И вот такой день настал. Наши родные пришли проводить нас. Мама шла рядом со мной. Кто-то плакал, кто-то смеялся, заливалась гармошка, звучали слова песни: «На земле, в небесах и на море наш напев и могуч и суров...» Мальчишки шагали подле нашей колонны, кто-то залихватски свистел, парни выходили из строя, чтобы выпить по последней кружке пива, девушки покупали для нас эскимо. На перроне было шумно. Мы с завистью смотрели на красноармейцев, одетых во все новенькое. Солнце нещадно пекло, гудели паровозы, пассажиры высовывались из вагонов, провожали нас глазами.
Наш эшелон не отправляли. Мы толпились подле состава, сидели на раскаленных рельсах, брызгались водой из-под крана. Даже успели поесть. Наконец, раздалась команда: «По вагонам!» Начались поцелуи, слезы. Мама плакала, прижавшись ко мне. Потом, из вагона, я смотрел на нее — она стояла в пестрой толпе, бедная, милая мама... Мы долго сидели, но не выдержали и снова высыпали на путь.
Начало смеркаться. Заходящее солнце окрасило раздерганные облака в розовый цвет, клубы пара от паровоза тоже были розовыми... Шум улегся, все сидели грустные, многие из провожающих разошлись. Вдруг разнесся слух, что из города приехал начальник института и прошел к командиру эшелона в головной вагон. Приказ был для всех неожиданным: выгружаться и — в институт, продолжать учебу. Такова телеграмма Генштаба.
Сколько после этого мы с Костей ни ходили в военкомат, нам отказывали.

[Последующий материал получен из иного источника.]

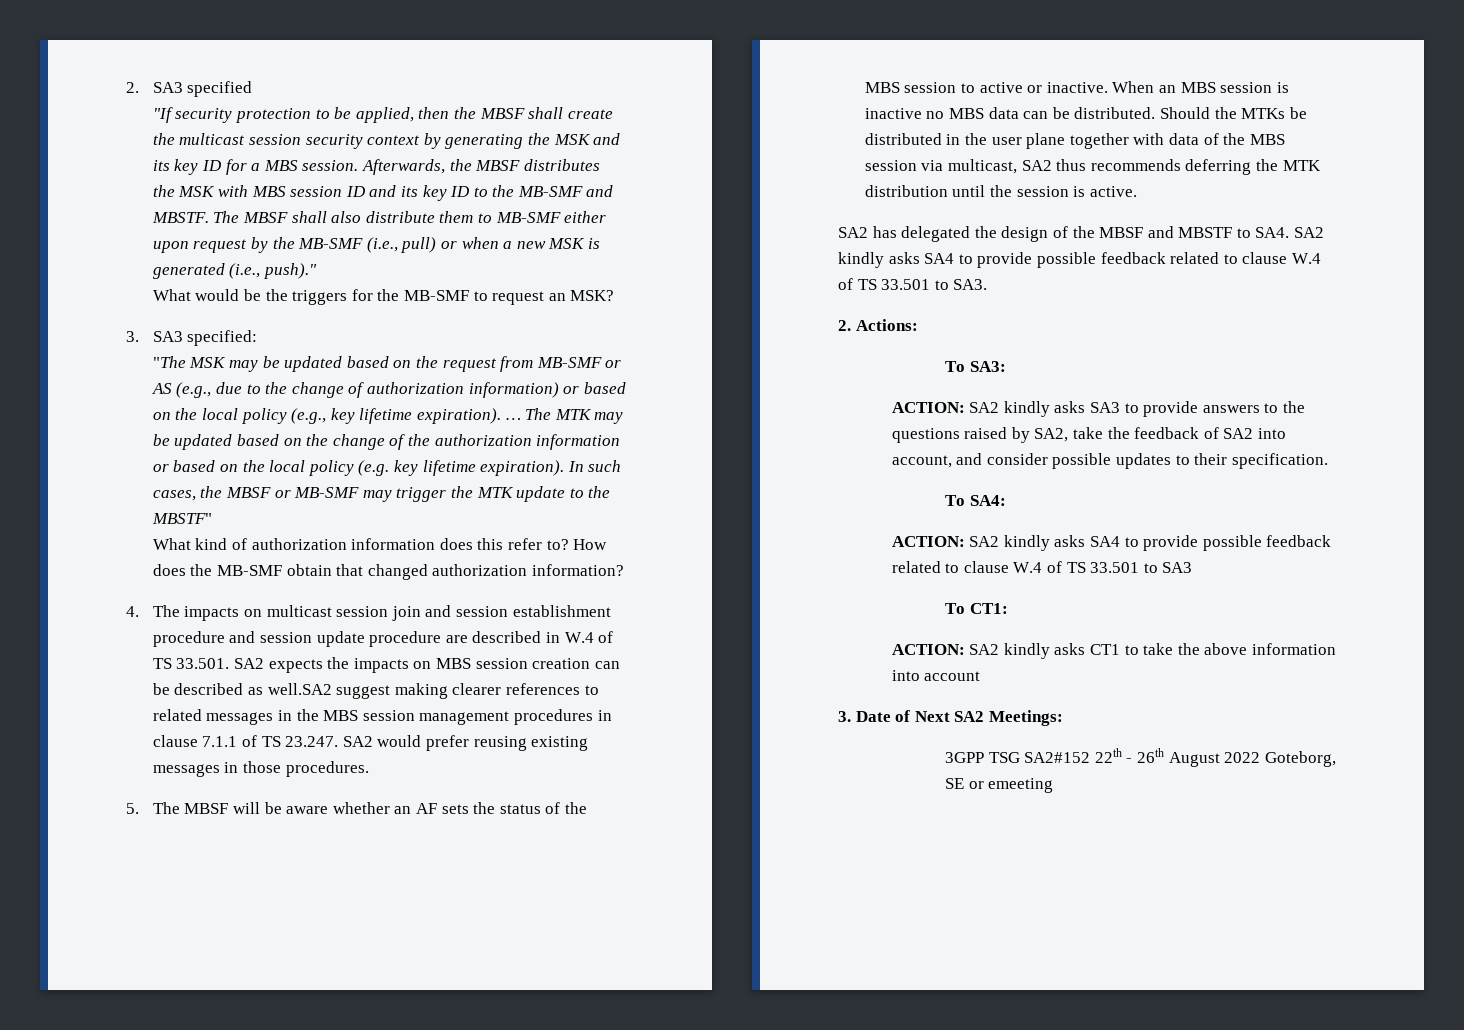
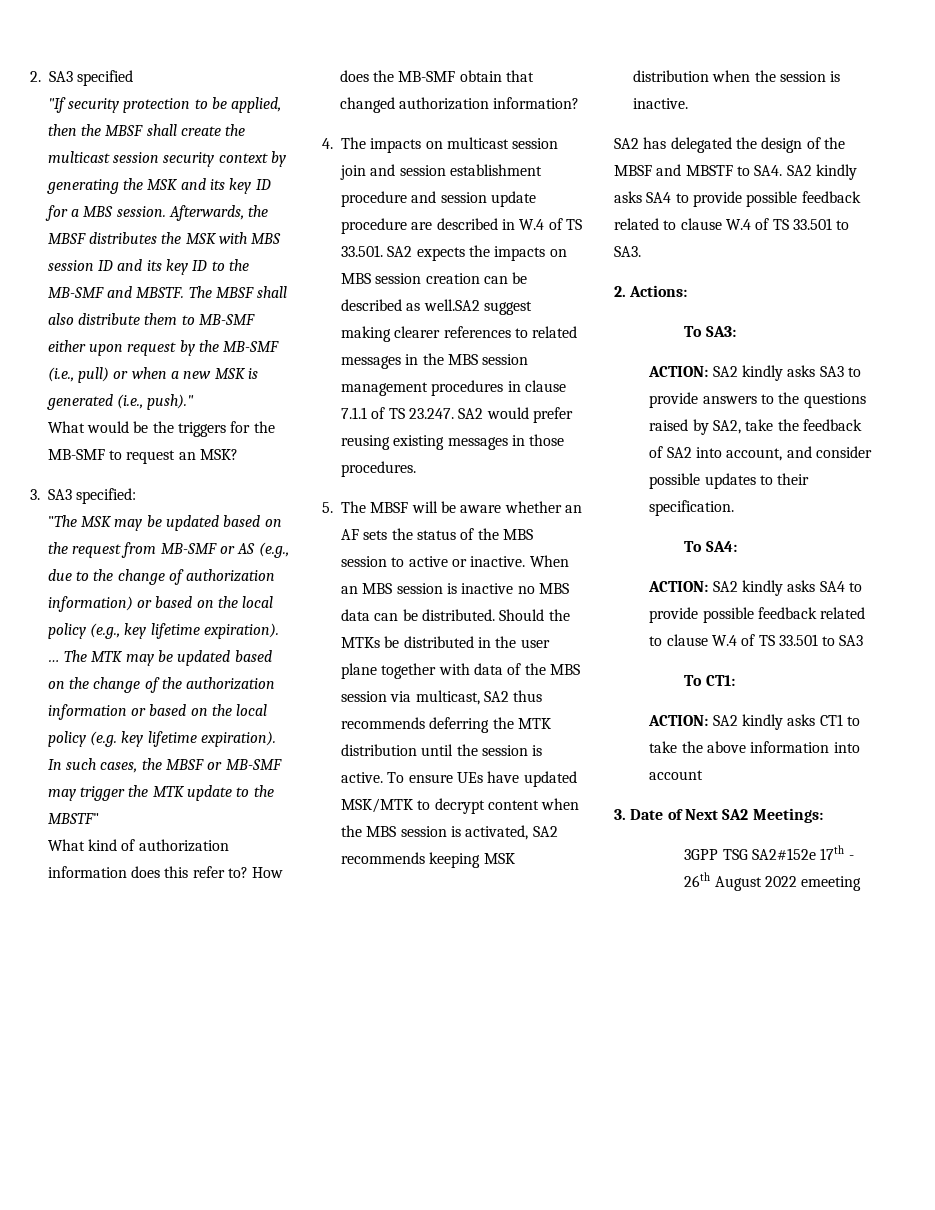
+ To ensure UEs have updated MSK/MTK to decrypt content when the MBS session is activated, SA2 recommends keeping MSK distribution when the session is inactive.
- 3GPP TSG SA2#152 22th - 26th August 2022 Goteborg, SE or emeeting
+ 3GPP TSG SA2#152e 17th - 26th August 2022 emeeting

Комиссар, длинный, худой мужчина с ввалившимися щеками, здоровался с нами, как со знакомыми.
— Ничего не могу поделать,— говорил он, разводя руками.— У вас есть свои хозяева. Без ихнего разрешения — не могу.
Но однажды, ударяя бумажным мундштуком папиросы о портсигар, склонившись к нам через стол, он сказал хитро:
— Вот что могу посоветовать: при райкомах комсомола открылись курсы переводчиков. Окончите их — тогда, думаю, вас не смогут задержать в институте.